Svi_step error when using poutine.mask in hierarchical model

Hi, I’m new to pyro so many thanks for comments.
This is an attempt to understand effect handlers via a simple modification of the amortized lda tutorial to ignore part of the data tensor.

Suppose each of the 1000 docs of length 64 is actually padded and we have:

doclengths = torch.randint(low=20,high=40,size=(1000,1))

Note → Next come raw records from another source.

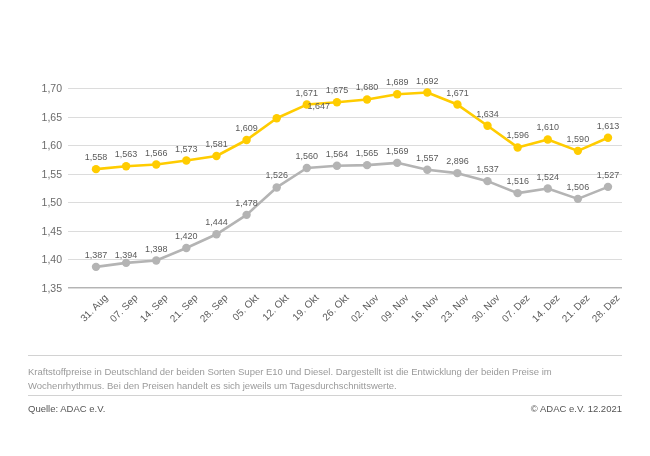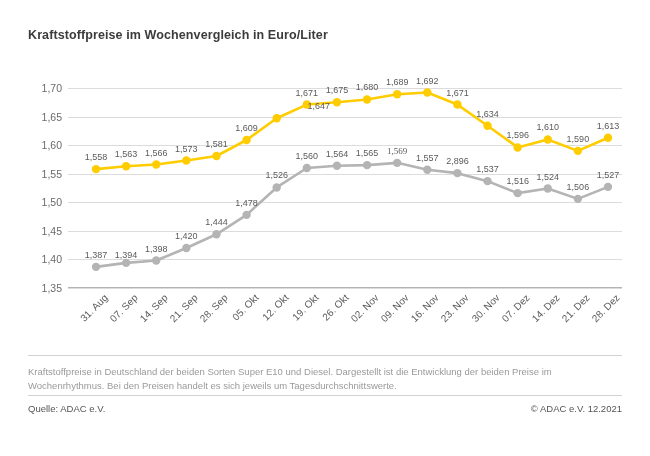--- a/index.html
+++ b/index.html
@@ -169,7 +169,6 @@
 
 <div id="root">
 
-  <div class="title">Kraftstoffpreise im Wochenvergleich in Euro/Liter</div>
 
 
   <div id="plot">

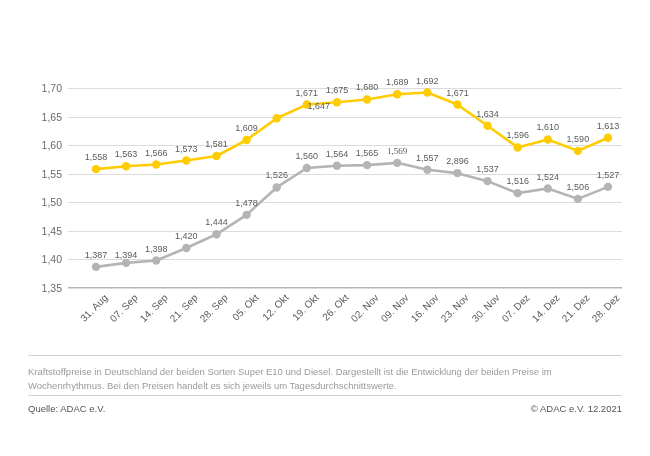--- a/index.html
+++ b/index.html
@@ -260,7 +260,7 @@
         <div class="pt-label" style="left: 238.824px; top: 73px;">1,560</div>
         <div class="pt-label" style="left: 268.941px; top: 70.7143px;">1,564</div>
         <div class="pt-label" style="left: 299.059px; top: 70.1429px;">1,565</div>
-        <div class="pt-label" style="left: 329.176px; top: 67.8571px; font-family: Liberation Serif, serif;">1,569</div>
+        <div class="pt-label" style="left: 329.176px; top: 67.8571px;">1,569</div>
         <div class="pt-label" style="left: 359.294px; top: 74.7143px;">1,557</div>
         <div class="pt-label" style="left: 389.412px; top: 78.1429px;">2,896</div>
         <div class="pt-label" style="left: 419.529px; top: 86.1429px;">1,537</div>

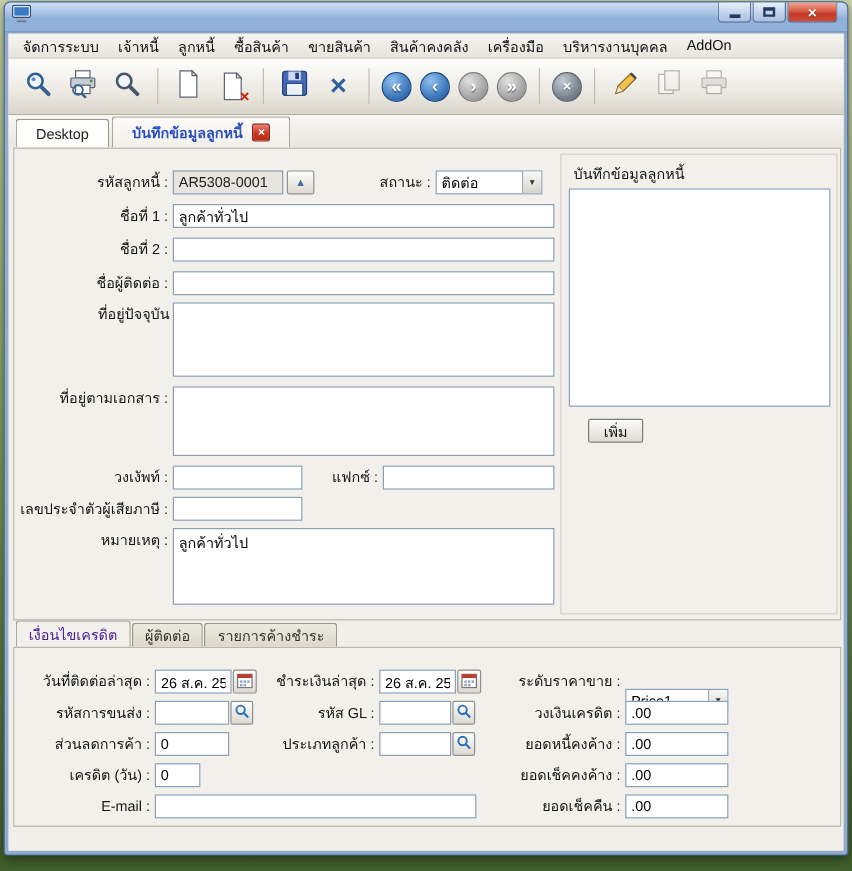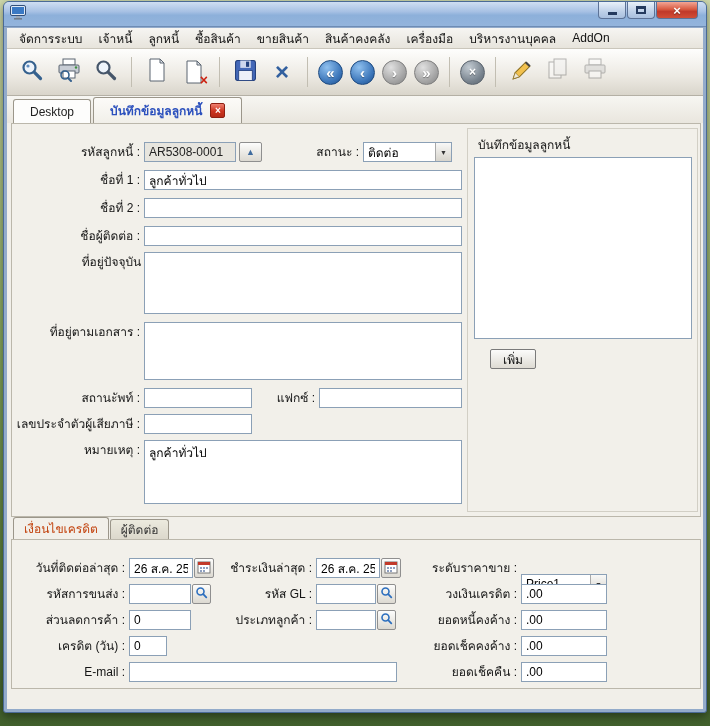--- a/index.html
+++ b/index.html
@@ -262,7 +262,7 @@
       <span class="lbl" style="top:200px;right:560px">ที่อยู่ตามเอกสาร :</span>
       <textarea class="ta" style="left: 132px; top: 198px; width: 318px; height: 58px;"></textarea>
 
-      <span class="lbl" style="top:266px;right:560px">สถานะัพท์ :</span>
+      <span class="lbl" style="top:266px;right:560px">วงเงัพท์ :</span>
       <input class="txt" style="left: 132px; top: 264px; width: 108px;">
       <span class="lbl" style="top:266px;right:385px">แฟกซ์ :</span>
       <input class="txt" style="left: 307px; top: 264px; width: 143px;">

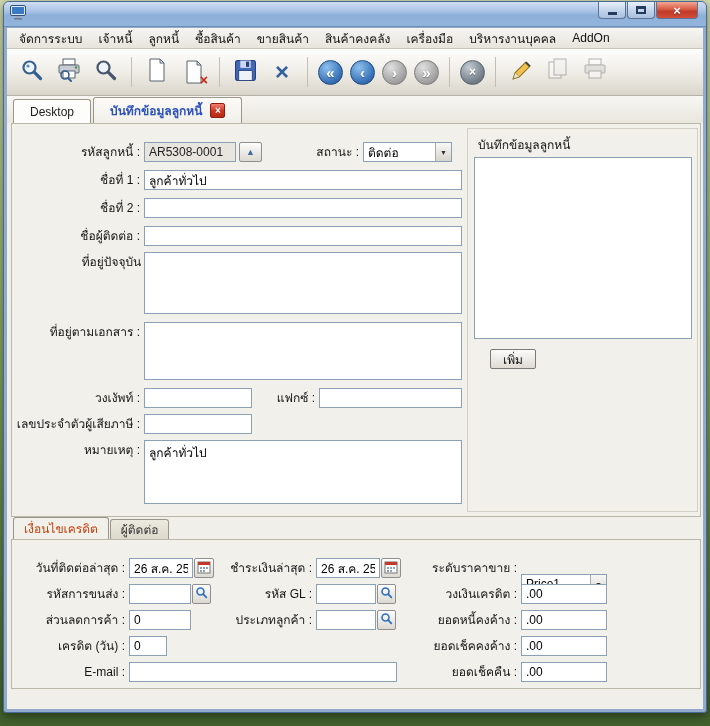--- a/index.html
+++ b/index.html
@@ -83,7 +83,7 @@
   .btab{height:20px;display:flex;align-items:center;padding:0 10px;font-size:12px;margin-right:1px;
     border:1px solid #9b968a;border-bottom:none;border-radius:3px 3px 0 0;
     background:linear-gradient(180deg,#eceade,#dcd8cc);color:#333}
-  .btab.active{background:#f2f0ea;height:22px;color:#c2410c}
+  .btab.active{background:#f2f0ea;height:22px;color:#4c1d95}
   
   .statusbar{position:absolute;left:0;top:662px;width:698px;height:22px;
     background:linear-gradient(180deg,#f7f6f2,#ddd9d0);border-top:1px solid #b1ada2;

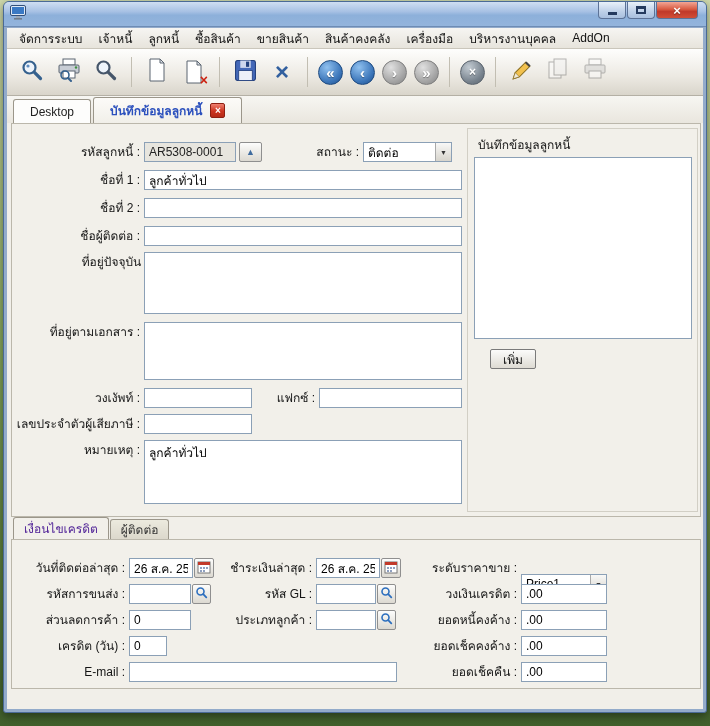--- a/index.html
+++ b/index.html
@@ -287,6 +287,9 @@
       <div class="btab">
           <span>ผู้ติดต่อ</span>
         </div>
+      <div class="btab">
+          <span>รายการค้างชำระ</span>
+        </div>
     </div>
 
     <div class="page bottom-page">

Then update the model so that poutine.mask ignores doclengths[ind]+ for each doc:

def model(data=None, doclengths=doclengths,args=None, batch_size=None):
    # Globals.
    with pyro.plate("topics", args.num_topics):
        topic_weights = pyro.sample("topic_weights", dist.Gamma(1. / args.num_topics, 1.))
        topic_words = pyro.sample("topic_words",
                                  dist.Dirichlet(torch.ones(args.num_words) / args.num_words))

    # Locals.
    with pyro.plate("documents", args.num_docs) as ind:
        if data is not None:
            with pyro.util.ignore_jit_warnings():
                assert data.shape == (args.num_words_per_doc, args.num_docs)
            data = data[:, ind]
            doc_topics = pyro.sample("doc_topics", dist.Dirichlet(topic_weights))
            x = ind.view(ind.shape[0],1)
            y = torch.arange(args.num_words_per_doc).unsqueeze(-2)
            _,b=torch.broadcast_tensors(x,y)
             
            with pyro.plate("words", args.num_words_per_doc):
                # The word_topics variable is marginalized out during inference,
                # achieved by specifying infer={"enumerate": "parallel"} and using
                # TraceEnum_ELBO for inference. Thus we can ignore this variable in
                # the guide.
                with poutine.mask(mask=(b < doclengths[ind]).unsqueeze(-1)):
                # with poutine.mask(mask=m < doclengths):
                    word_topics = pyro.sample("word_topics", dist.Categorical(doc_topics),
                                            infer={"enumerate": "parallel"})
                    data = pyro.sample("doc_words", dist.Categorical(topic_words[word_topics]),
                    obs=data)
        else:
            doc_topics = pyro.sample("doc_topics", dist.Dirichlet(topic_weights))
            with pyro.plate("words", args.num_words_per_doc):
                # The word_topics variable is marginalized out during inference,
                # achieved by specifying infer={"enumerate": "parallel"} and using
                # TraceEnum_ELBO for inference. Thus we can ignore this variable in
                # the guide.
                word_topics = pyro.sample("word_topics", dist.Categorical(doc_topics),
                                        infer={"enumerate": "parallel"})
                data = pyro.sample("doc_words", dist.Categorical(topic_words[word_topics]),obs=data)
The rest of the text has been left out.